**Directions for this task:** Find the line containing "- State Management: TanStack Query (React Query) for Firebase" in the entries below. Restate it and each line after it, word for word, up to and including the line containing "be no persistence.".

Dataset items:
%%
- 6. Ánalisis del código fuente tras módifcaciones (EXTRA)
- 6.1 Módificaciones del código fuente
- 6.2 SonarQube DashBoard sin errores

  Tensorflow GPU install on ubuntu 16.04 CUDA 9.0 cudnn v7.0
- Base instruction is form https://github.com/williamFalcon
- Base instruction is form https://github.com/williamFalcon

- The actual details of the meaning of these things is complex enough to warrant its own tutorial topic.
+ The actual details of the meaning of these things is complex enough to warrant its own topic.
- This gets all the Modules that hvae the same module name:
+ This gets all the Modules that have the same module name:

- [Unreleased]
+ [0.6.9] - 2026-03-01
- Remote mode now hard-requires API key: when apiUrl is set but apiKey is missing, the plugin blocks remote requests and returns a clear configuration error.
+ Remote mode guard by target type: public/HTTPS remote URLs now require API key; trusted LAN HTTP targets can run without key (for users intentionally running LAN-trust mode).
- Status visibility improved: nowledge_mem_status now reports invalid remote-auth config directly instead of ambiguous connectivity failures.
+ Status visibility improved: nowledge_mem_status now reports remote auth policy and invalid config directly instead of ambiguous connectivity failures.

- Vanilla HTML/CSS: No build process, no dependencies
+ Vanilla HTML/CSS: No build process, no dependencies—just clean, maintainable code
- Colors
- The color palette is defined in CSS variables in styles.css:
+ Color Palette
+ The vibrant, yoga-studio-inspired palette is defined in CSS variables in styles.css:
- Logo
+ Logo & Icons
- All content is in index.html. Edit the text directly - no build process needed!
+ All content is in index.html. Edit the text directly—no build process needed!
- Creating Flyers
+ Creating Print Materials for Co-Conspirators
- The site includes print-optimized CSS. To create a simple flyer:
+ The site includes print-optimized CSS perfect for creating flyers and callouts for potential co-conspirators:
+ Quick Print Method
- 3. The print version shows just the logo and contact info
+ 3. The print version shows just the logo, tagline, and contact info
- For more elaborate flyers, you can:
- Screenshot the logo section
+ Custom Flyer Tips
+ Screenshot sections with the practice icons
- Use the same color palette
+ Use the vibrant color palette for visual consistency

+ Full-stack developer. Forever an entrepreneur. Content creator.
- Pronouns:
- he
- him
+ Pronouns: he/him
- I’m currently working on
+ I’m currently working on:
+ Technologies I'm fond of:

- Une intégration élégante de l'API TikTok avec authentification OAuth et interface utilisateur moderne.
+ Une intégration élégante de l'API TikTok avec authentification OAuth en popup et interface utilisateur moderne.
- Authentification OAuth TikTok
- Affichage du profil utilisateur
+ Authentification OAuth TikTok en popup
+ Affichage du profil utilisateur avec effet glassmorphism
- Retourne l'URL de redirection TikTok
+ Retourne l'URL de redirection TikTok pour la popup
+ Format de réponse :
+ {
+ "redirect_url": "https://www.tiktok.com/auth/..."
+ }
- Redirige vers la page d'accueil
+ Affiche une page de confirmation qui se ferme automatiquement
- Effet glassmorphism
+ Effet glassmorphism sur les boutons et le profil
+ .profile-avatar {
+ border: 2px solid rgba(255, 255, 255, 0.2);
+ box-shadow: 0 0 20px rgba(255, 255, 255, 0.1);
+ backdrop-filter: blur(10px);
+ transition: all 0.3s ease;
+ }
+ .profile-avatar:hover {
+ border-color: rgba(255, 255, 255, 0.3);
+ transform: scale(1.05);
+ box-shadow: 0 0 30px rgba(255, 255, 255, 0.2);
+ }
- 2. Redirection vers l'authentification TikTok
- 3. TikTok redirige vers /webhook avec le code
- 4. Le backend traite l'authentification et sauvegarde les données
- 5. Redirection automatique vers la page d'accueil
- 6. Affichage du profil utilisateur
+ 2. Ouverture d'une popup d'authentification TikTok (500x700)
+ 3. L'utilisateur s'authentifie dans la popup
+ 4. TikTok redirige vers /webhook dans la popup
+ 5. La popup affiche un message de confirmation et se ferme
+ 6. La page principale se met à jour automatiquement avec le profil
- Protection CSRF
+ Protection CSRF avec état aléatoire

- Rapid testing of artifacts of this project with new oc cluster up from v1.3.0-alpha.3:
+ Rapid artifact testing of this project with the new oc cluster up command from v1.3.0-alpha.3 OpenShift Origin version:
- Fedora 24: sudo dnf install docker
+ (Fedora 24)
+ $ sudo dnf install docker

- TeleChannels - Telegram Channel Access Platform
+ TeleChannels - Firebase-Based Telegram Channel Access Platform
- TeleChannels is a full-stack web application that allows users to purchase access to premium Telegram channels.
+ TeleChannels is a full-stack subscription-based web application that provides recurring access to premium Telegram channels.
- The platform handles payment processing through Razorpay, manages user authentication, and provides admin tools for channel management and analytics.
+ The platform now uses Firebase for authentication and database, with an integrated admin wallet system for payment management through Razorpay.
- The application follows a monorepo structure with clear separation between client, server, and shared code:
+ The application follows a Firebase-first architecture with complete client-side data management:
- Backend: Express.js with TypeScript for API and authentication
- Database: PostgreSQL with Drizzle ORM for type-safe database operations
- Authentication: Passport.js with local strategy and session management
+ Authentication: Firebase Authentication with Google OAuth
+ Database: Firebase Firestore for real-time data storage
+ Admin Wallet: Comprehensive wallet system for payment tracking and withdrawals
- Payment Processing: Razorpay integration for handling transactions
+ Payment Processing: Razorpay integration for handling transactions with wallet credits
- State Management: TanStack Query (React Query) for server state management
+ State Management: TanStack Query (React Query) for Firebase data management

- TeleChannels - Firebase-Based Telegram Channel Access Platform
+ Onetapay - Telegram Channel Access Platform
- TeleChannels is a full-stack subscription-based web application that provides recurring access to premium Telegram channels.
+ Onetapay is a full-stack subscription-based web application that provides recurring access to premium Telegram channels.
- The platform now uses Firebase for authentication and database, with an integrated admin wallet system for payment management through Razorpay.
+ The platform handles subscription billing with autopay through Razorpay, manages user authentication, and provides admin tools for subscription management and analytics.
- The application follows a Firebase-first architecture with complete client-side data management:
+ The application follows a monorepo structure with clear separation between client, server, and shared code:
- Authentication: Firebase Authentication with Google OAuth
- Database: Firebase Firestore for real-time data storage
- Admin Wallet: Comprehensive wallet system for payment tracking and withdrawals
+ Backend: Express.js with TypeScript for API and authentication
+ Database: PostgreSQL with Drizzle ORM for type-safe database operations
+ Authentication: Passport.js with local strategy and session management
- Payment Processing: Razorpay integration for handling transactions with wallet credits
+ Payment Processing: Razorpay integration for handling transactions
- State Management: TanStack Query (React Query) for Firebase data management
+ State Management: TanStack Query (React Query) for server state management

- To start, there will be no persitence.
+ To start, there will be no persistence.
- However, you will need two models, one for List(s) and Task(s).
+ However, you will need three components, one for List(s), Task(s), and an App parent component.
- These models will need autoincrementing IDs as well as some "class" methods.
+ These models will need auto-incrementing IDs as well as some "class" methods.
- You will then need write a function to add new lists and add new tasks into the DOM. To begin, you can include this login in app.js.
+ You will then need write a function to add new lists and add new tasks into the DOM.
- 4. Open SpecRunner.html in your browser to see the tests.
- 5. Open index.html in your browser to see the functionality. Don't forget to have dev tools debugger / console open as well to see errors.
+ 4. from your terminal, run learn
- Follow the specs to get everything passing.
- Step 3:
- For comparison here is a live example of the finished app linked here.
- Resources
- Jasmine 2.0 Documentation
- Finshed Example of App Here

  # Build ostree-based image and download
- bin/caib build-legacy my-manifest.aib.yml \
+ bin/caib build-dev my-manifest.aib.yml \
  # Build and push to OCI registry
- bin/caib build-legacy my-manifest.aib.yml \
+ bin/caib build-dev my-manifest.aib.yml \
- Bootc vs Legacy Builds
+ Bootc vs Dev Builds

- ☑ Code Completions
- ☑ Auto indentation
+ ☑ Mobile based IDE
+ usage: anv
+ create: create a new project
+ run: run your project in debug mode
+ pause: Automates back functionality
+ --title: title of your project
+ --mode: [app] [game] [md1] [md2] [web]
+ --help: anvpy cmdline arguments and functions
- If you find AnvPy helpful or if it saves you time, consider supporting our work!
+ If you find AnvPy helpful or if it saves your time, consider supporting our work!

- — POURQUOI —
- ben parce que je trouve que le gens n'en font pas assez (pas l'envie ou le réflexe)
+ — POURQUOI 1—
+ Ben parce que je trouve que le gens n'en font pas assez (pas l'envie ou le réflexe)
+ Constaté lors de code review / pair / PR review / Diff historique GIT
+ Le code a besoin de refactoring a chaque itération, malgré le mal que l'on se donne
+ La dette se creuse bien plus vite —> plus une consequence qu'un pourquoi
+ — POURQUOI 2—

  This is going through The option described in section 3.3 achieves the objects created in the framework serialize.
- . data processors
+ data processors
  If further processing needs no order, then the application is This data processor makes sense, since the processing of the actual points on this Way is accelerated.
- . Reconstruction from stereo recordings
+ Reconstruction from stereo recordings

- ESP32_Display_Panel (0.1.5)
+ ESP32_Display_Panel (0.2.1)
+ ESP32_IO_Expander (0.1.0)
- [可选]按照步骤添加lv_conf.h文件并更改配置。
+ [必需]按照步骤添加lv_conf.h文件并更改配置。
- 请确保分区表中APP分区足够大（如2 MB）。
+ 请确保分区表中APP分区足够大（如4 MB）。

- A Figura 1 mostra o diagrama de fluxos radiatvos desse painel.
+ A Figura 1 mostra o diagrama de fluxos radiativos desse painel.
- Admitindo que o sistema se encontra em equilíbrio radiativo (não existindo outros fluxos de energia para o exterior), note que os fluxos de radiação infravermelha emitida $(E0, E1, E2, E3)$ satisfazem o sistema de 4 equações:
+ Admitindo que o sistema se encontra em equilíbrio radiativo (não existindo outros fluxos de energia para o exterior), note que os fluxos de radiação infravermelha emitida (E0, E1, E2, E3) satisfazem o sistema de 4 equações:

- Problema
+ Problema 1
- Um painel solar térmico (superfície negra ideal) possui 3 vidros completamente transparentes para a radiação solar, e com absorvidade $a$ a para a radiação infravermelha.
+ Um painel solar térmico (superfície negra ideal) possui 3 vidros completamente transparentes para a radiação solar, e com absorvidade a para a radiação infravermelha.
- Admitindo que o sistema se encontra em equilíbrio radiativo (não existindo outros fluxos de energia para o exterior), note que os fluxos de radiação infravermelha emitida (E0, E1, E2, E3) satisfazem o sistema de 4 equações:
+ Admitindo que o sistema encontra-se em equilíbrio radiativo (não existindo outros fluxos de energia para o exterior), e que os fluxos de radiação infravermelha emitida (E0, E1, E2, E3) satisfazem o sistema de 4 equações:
%%
**Your solution:**
- State Management: TanStack Query (React Query) for Firebase data management
+ State Management: TanStack Query (React Query) for server state management

- To start, there will be no persitence.
+ To start, there will be no persistence.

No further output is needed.